> [YOUR TASK] Where "código" occurs in a line of the entries below, copy that line.
*** Opening RECORDS FOR THE EXERCISE ***
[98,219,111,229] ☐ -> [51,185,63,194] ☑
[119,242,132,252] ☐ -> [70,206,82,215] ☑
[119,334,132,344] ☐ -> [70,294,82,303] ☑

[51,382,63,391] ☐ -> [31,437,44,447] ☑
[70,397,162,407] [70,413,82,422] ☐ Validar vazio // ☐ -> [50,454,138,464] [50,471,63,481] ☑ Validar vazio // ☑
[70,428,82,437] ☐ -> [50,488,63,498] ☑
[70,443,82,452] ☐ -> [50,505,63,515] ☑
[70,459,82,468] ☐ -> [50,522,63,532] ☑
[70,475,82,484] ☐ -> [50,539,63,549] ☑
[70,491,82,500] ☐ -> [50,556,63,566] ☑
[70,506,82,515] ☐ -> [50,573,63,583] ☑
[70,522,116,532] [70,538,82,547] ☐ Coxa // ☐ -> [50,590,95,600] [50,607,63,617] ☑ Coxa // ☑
*** Closing RECORDS FOR THE EXERCISE ***
*** Opening RECORDS FOR THE EXERCISE ***
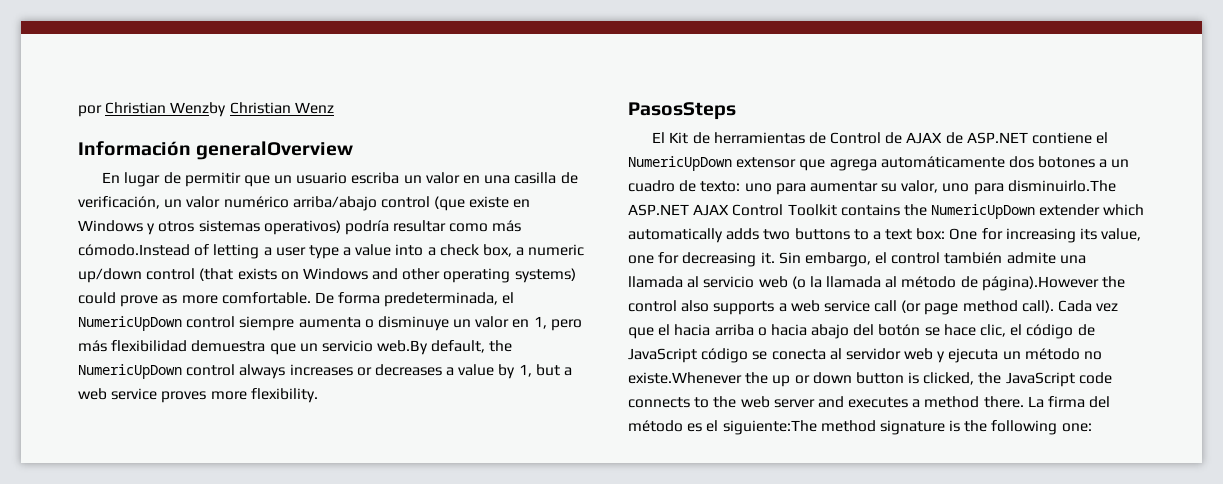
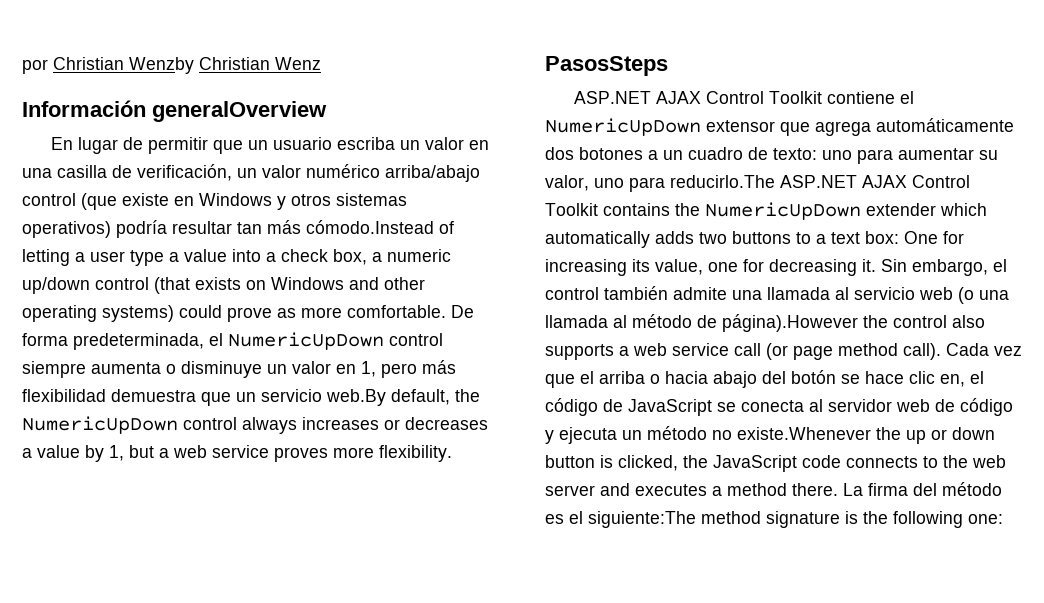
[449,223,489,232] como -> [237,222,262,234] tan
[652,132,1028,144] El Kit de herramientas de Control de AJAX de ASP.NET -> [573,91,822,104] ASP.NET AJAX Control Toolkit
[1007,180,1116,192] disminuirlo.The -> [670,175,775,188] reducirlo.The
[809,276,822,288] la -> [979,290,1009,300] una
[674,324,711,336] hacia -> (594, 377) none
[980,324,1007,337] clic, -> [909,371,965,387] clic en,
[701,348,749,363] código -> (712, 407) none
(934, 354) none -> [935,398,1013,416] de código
*** Closing RECORDS FOR THE EXERCISE ***
> [EXERCISE SOLUTION]
[701,348,749,363] código -> (712, 407) none
(934, 354) none -> [935,398,1013,416] de código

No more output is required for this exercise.